_Work required_
Count every line of the material that holds the string "Decision". Respond with the total only.

_Provided records_
____________________

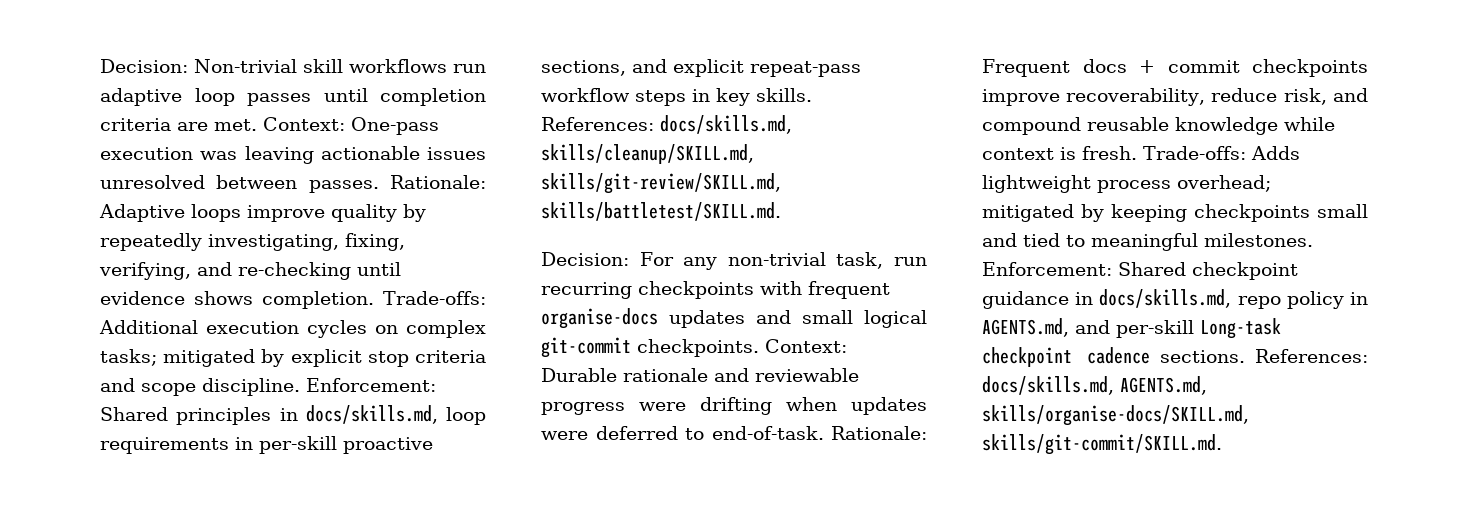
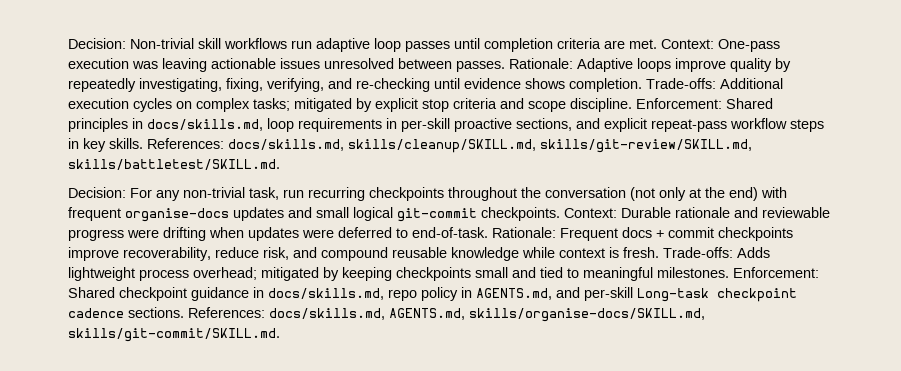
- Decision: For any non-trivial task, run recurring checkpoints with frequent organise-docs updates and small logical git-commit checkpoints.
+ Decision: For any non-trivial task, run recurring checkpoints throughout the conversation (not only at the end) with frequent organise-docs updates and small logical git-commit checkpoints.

____________________

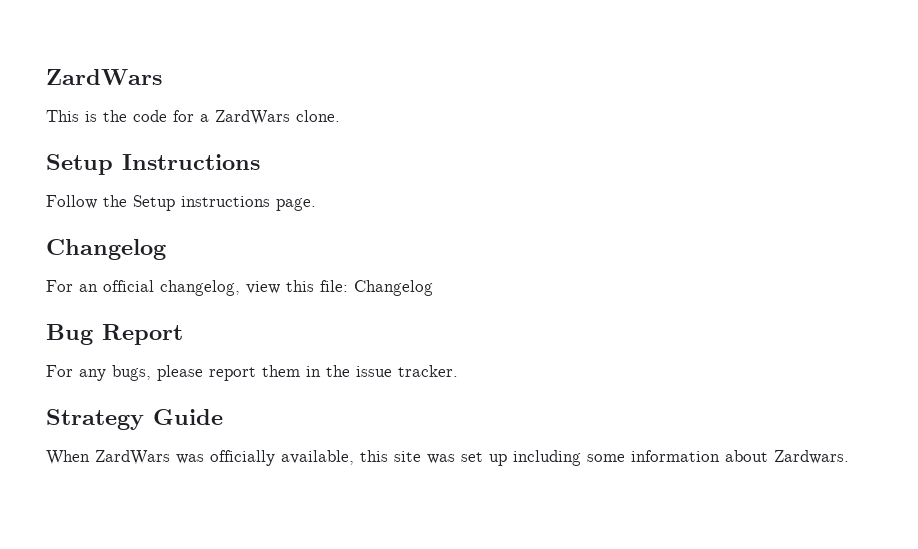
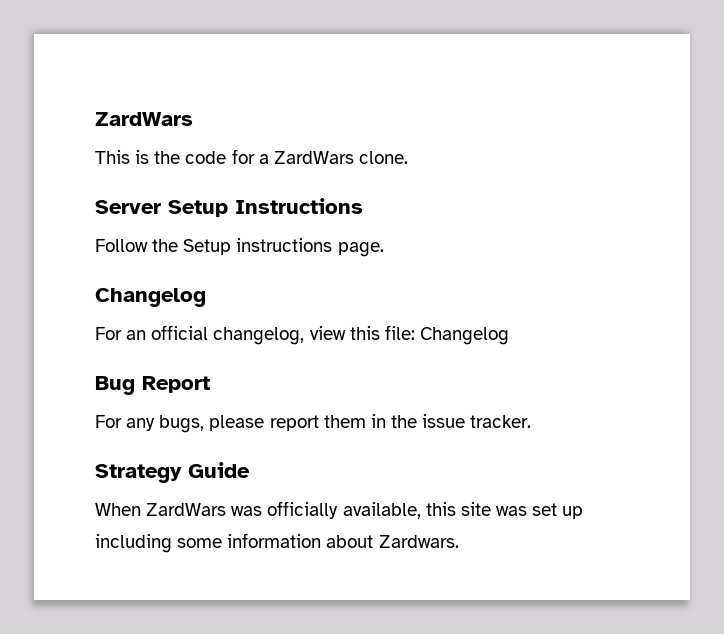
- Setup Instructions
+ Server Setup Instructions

____________________

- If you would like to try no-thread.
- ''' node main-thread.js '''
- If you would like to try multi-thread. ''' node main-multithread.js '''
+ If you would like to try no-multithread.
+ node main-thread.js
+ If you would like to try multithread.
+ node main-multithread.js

____________________

_Task solution_
2